Required action: All lines from the one bearing "Biscoitos Adams Amendoim" through the end of the data below must be printed exactly as they stand, with pictures removed.

Version difference data:
[Start of Attachment]
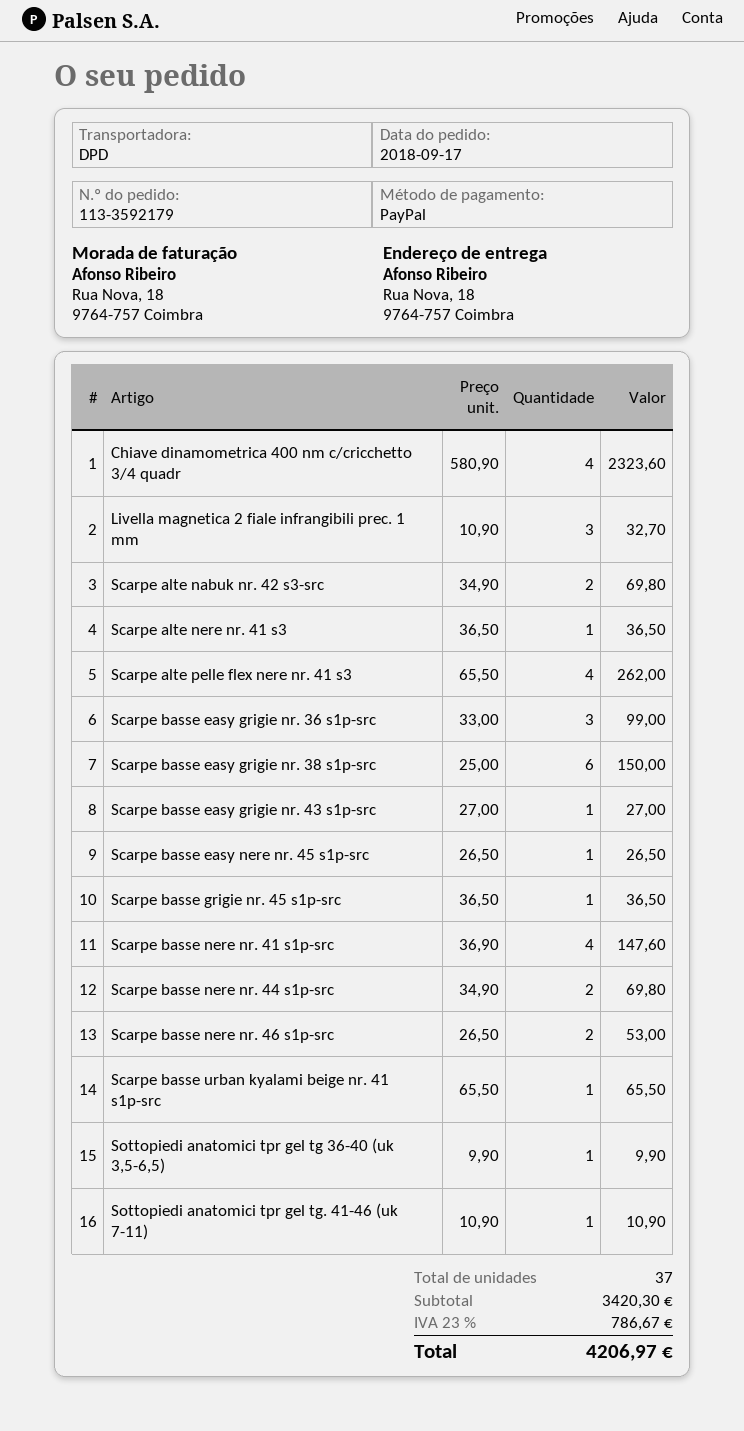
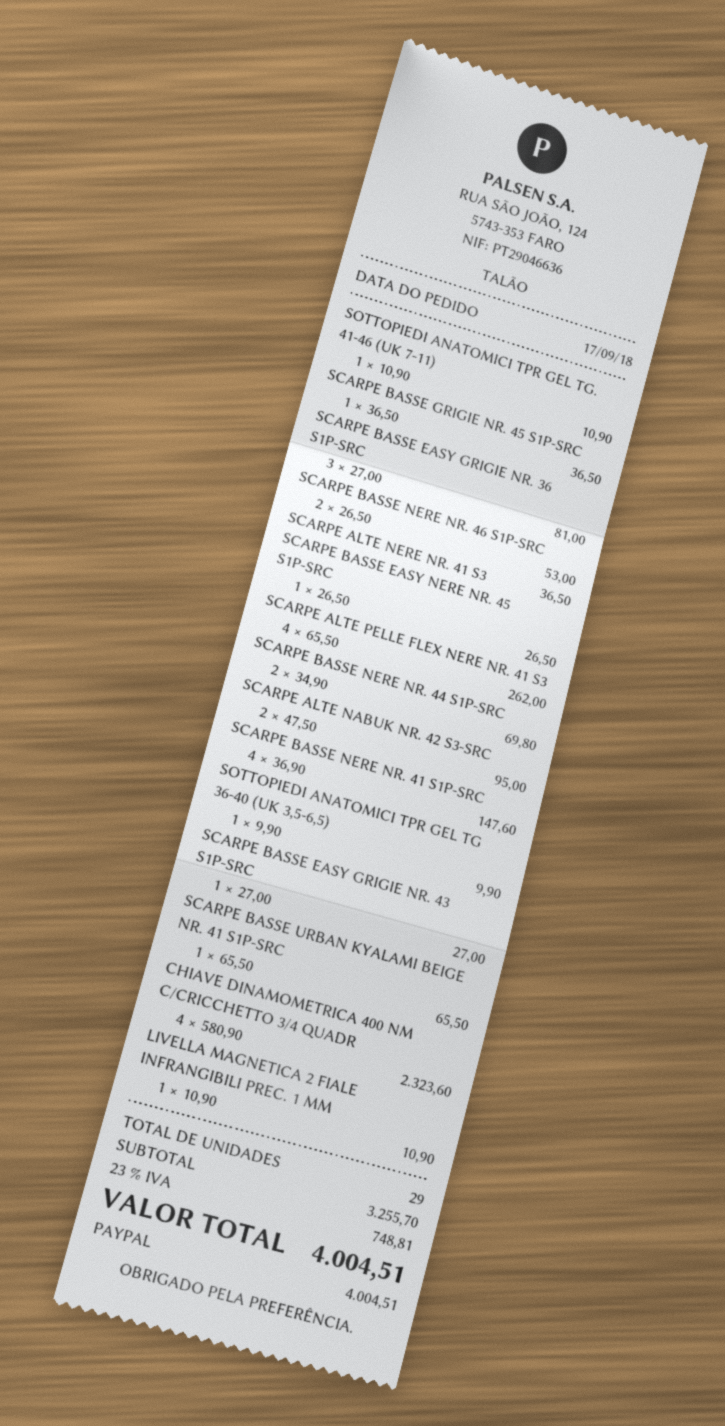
Livella magnetica 2 fiale infrangibili prec. 1 mm: 3 x 10.90 = 32.70 -> 1 x 10.90 = 10.90
Scarpe alte nabuk nr. 42 s3-src: 2 x 34.90 = 69.80 -> 2 x 47.50 = 95.00
Scarpe basse easy grigie nr. 36 s1p-src: 3 x 33.00 = 99.00 -> 3 x 27.00 = 81.00
Scarpe basse easy grigie nr. 38 s1p-src: 6 x 25.00 = 150.00 -> none
total quantity: 37 -> 29
subtotal: 3420.30 -> 3255.70
tax: 23% = 786.67 -> 23% = 748.81
total: 4206.97 -> 4004.51

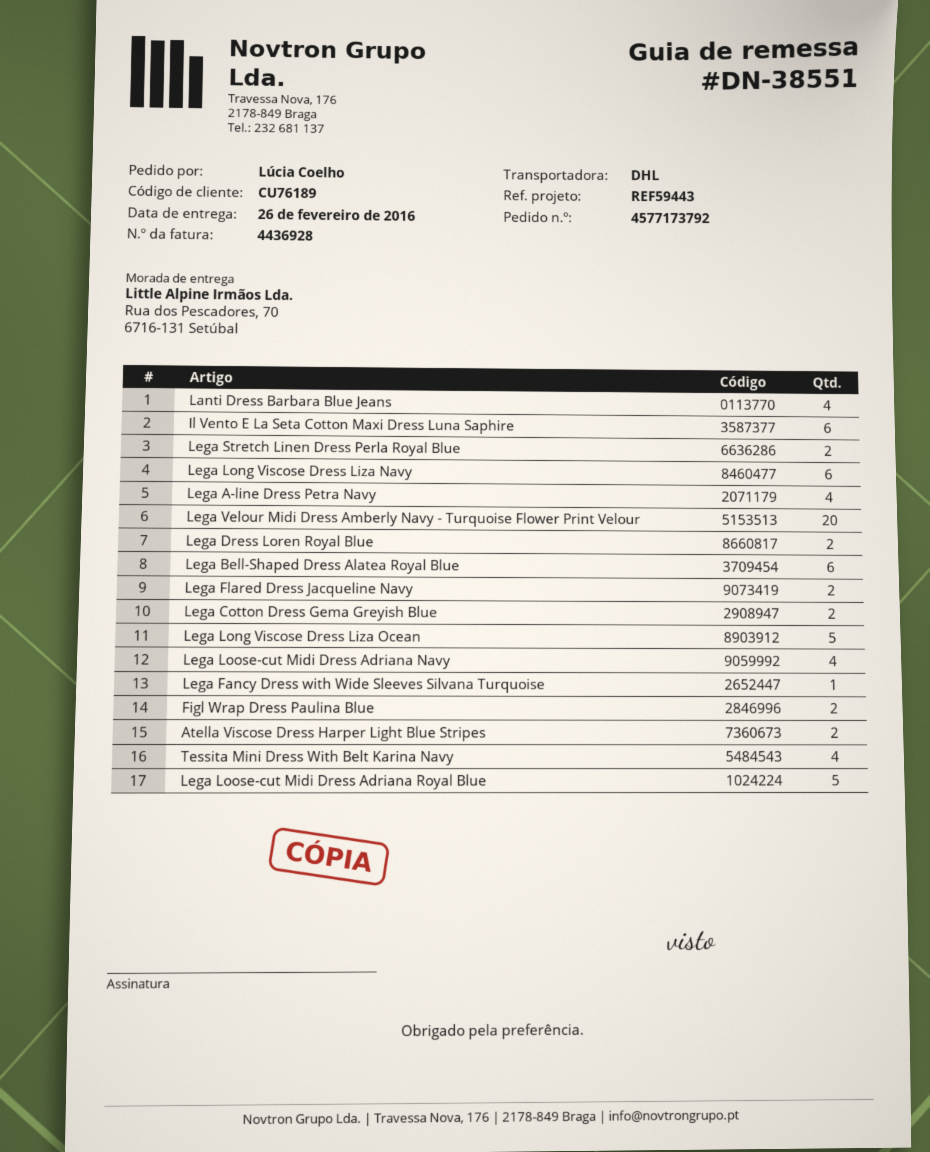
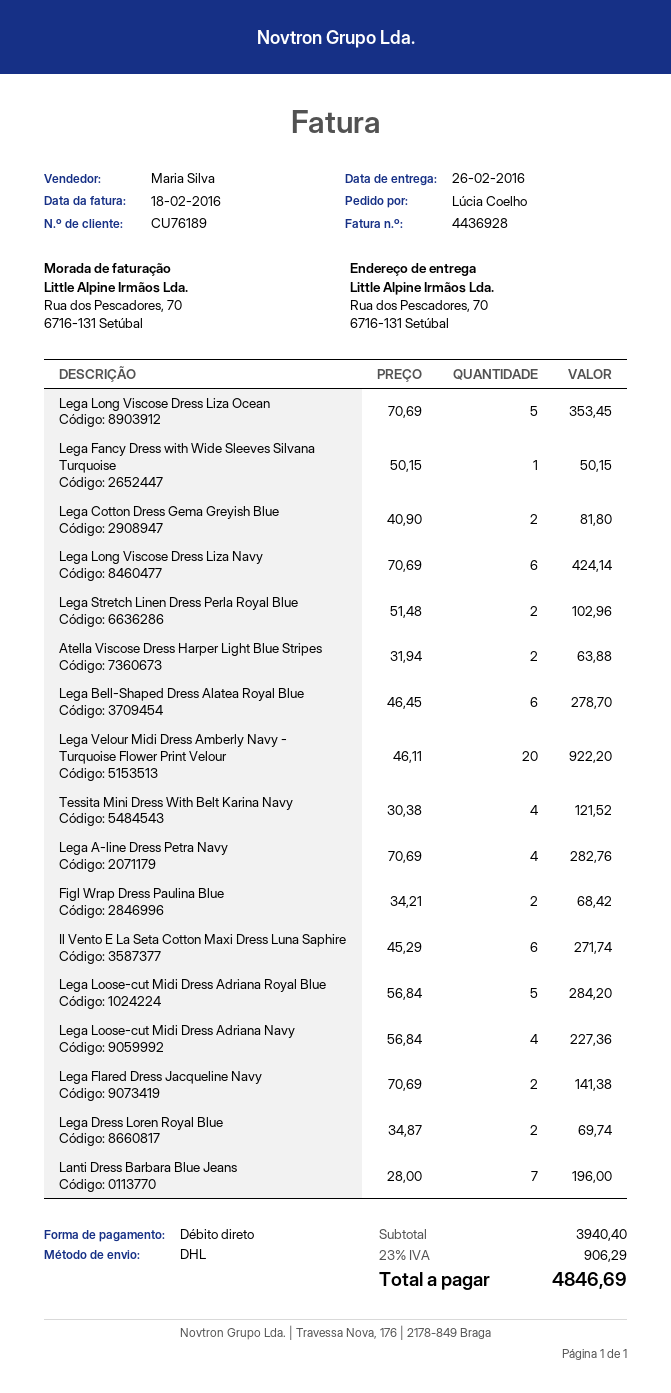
Lanti Dress Barbara Blue Jeans: 4 -> 7

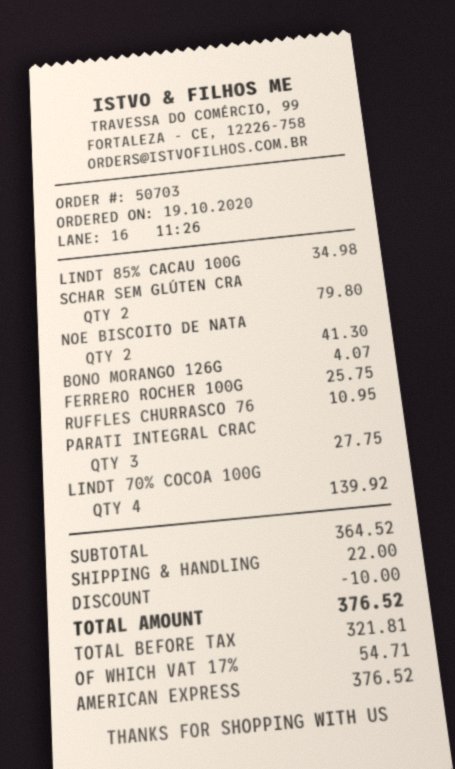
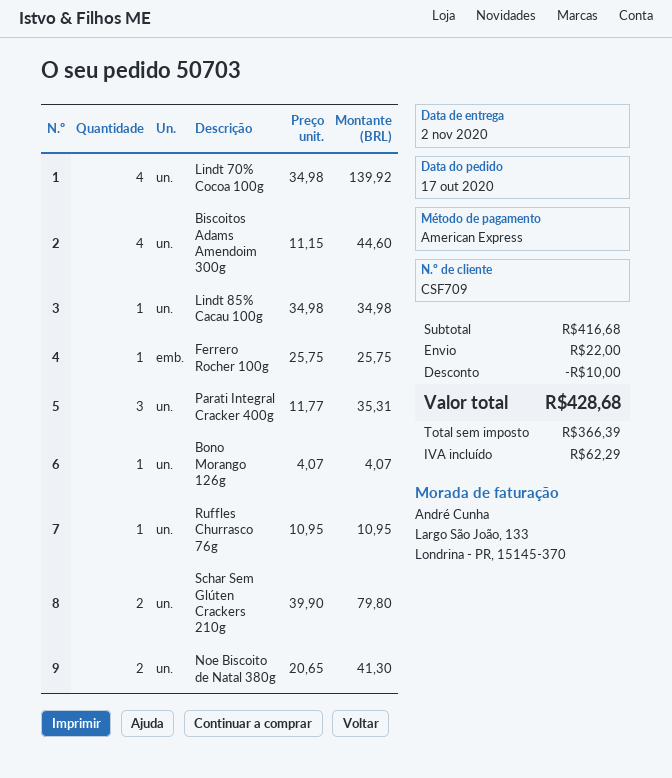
order date: 2020-10-19 -> 2020-10-17
PARATI INTEGRAL CRAC: 3 for 27.75 -> 3 for 35.31
Biscoitos Adams Amendoim 300g: none -> 4 for 44.60
subtotal: 364.52 -> 416.68
net: 321.81 -> 366.39
tax: 54.71 -> 62.29
total: 376.52 -> 428.68

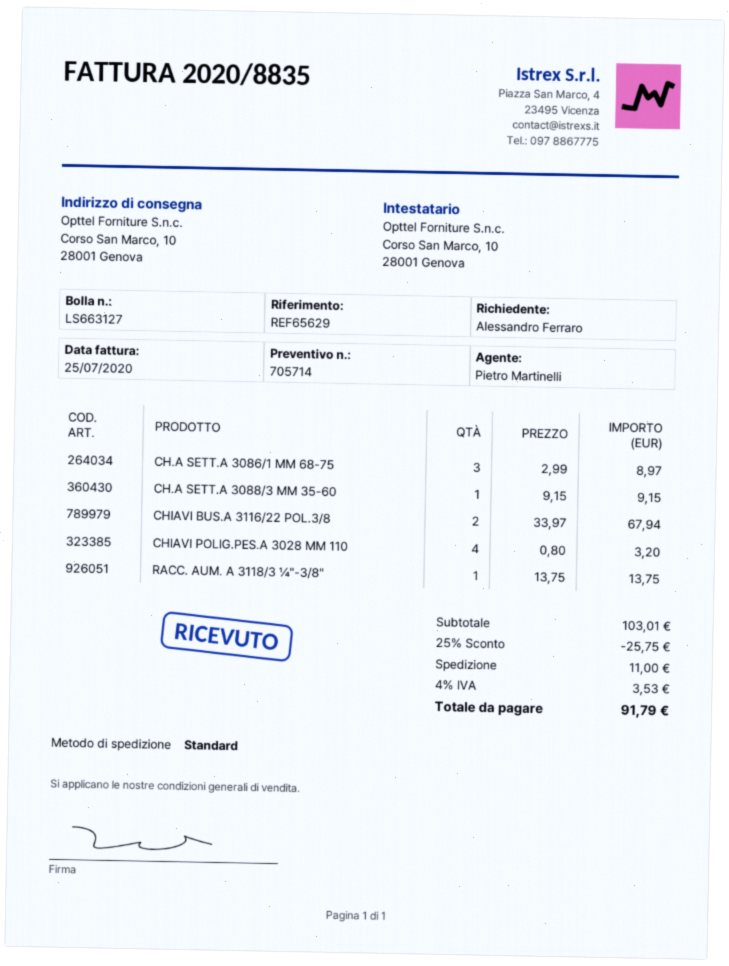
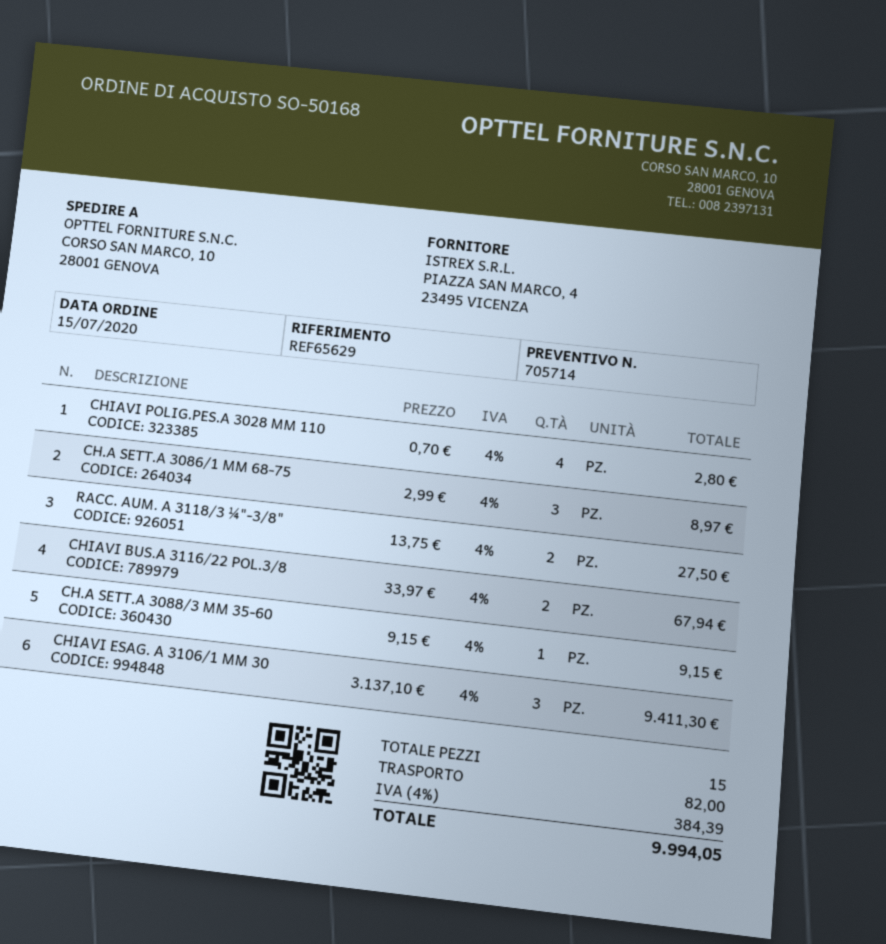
CHIAVI POLIG.PES.A 3028 MM 110: 4 x 0.80 = 3.20 -> 4 x 0.70 = 2.80
RACC. AUM. A 3118/3 ¼"-3/8": 1 x 13.75 = 13.75 -> 2 x 13.75 = 27.50
CHIAVI ESAG. A 3106/1 MM 30: none -> 3 x 3137.10 = 9411.30
discount: 25% = 25.75 -> none
shipping: 11.00 -> 82.00
tax: 4% = 3.53 -> 4% = 384.39
total: 91.79 -> 9994.05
[End of Attachment]
Task output:
Biscoitos Adams Amendoim 300g: none -> 4 for 44.60
subtotal: 364.52 -> 416.68
net: 321.81 -> 366.39
tax: 54.71 -> 62.29
total: 376.52 -> 428.68

CHIAVI POLIG.PES.A 3028 MM 110: 4 x 0.80 = 3.20 -> 4 x 0.70 = 2.80
RACC. AUM. A 3118/3 ¼"-3/8": 1 x 13.75 = 13.75 -> 2 x 13.75 = 27.50
CHIAVI ESAG. A 3106/1 MM 30: none -> 3 x 3137.10 = 9411.30
discount: 25% = 25.75 -> none
shipping: 11.00 -> 82.00
tax: 4% = 3.53 -> 4% = 384.39
total: 91.79 -> 9994.05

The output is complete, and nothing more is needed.